[Records excerpted from a collection]
[Start of Attachment]
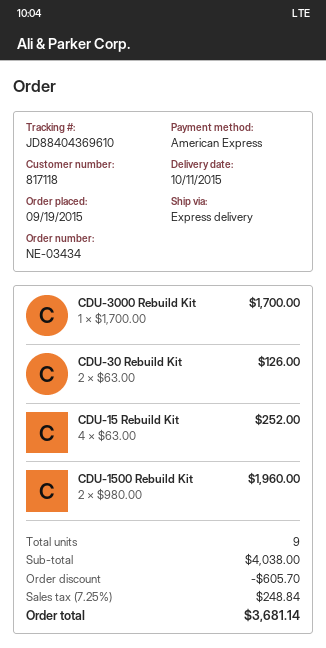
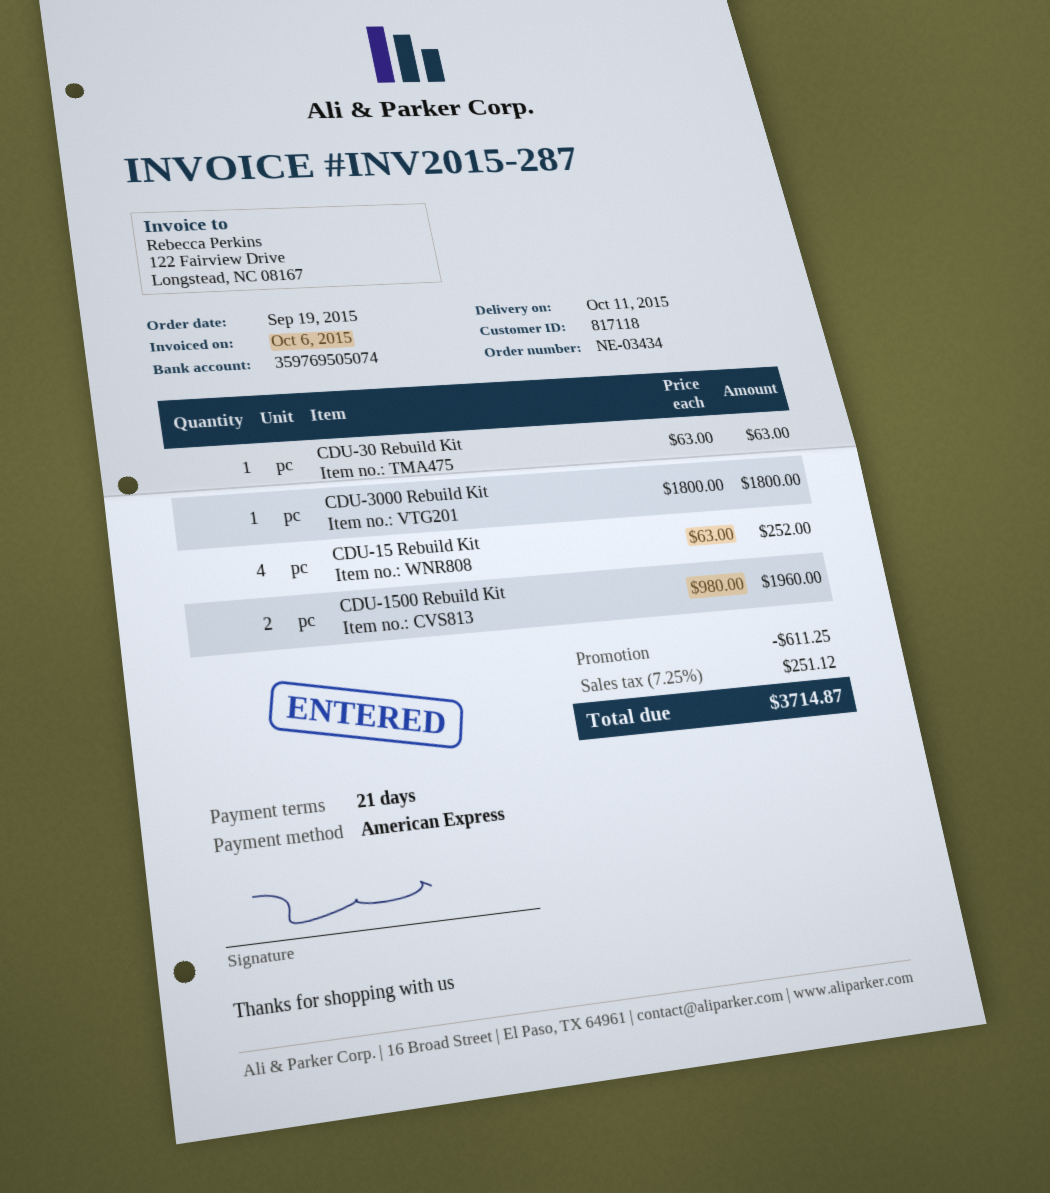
CDU-3000 Rebuild Kit: 1 x 1700.00 = 1700.00 -> 1 x 1800.00 = 1800.00
CDU-30 Rebuild Kit: 2 x 63.00 = 126.00 -> 1 x 63.00 = 63.00
discount: 605.70 -> 611.25
tax: 7.25% = 248.84 -> 7.25% = 251.12
total: 3681.14 -> 3714.87

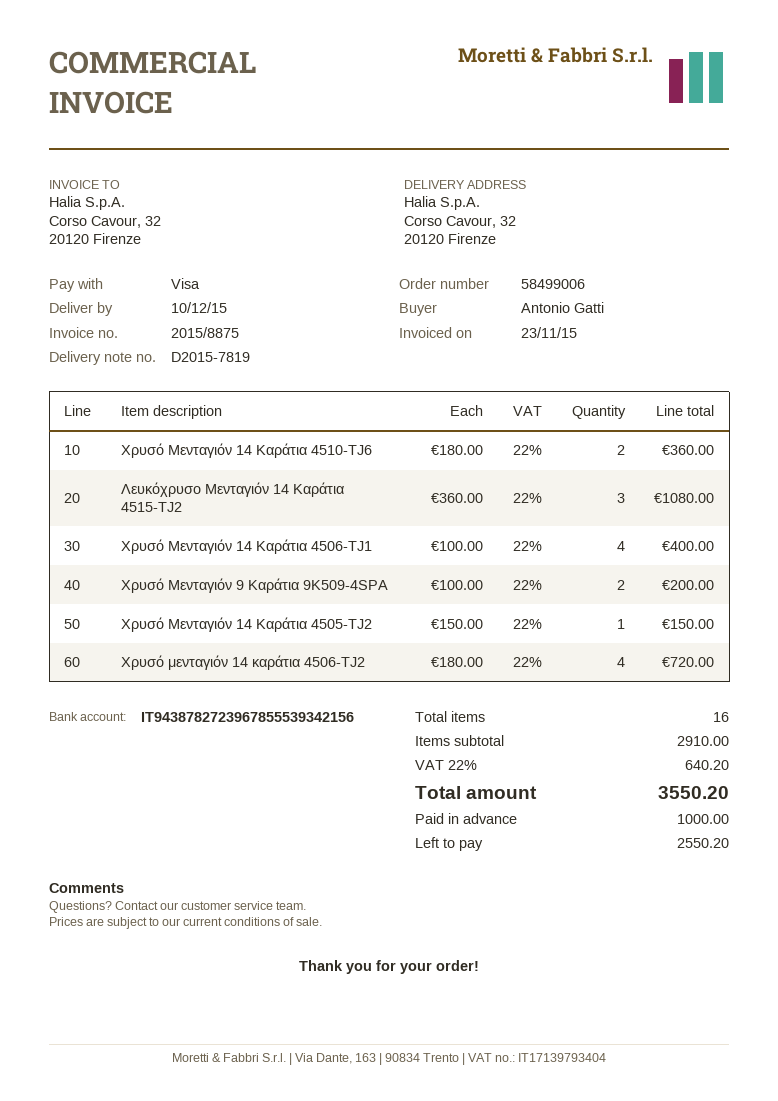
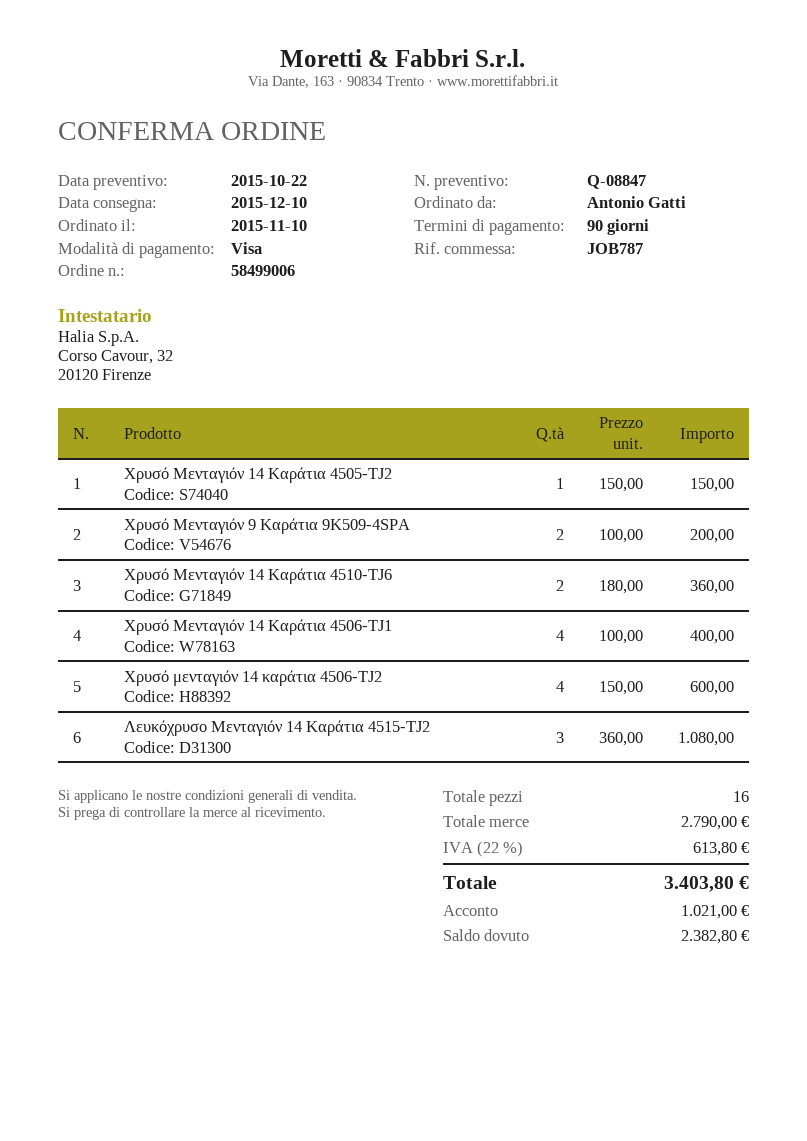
Χρυσό μενταγιόν 14 καράτια 4506-TJ2: 4 x 180.00 = 720.00 -> 4 x 150.00 = 600.00
subtotal: 2910.00 -> 2790.00
tax: 22% = 640.20 -> 22% = 613.80
total: 3550.20 -> 3403.80
deposit: 1000.00 -> 1021.00
balance: 2550.20 -> 2382.80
[End of Attachment]
What this task involves: Check each line in the records above for the word "Rebuild". Return those that have it.

Task response:
CDU-3000 Rebuild Kit: 1 x 1700.00 = 1700.00 -> 1 x 1800.00 = 1800.00
CDU-30 Rebuild Kit: 2 x 63.00 = 126.00 -> 1 x 63.00 = 63.00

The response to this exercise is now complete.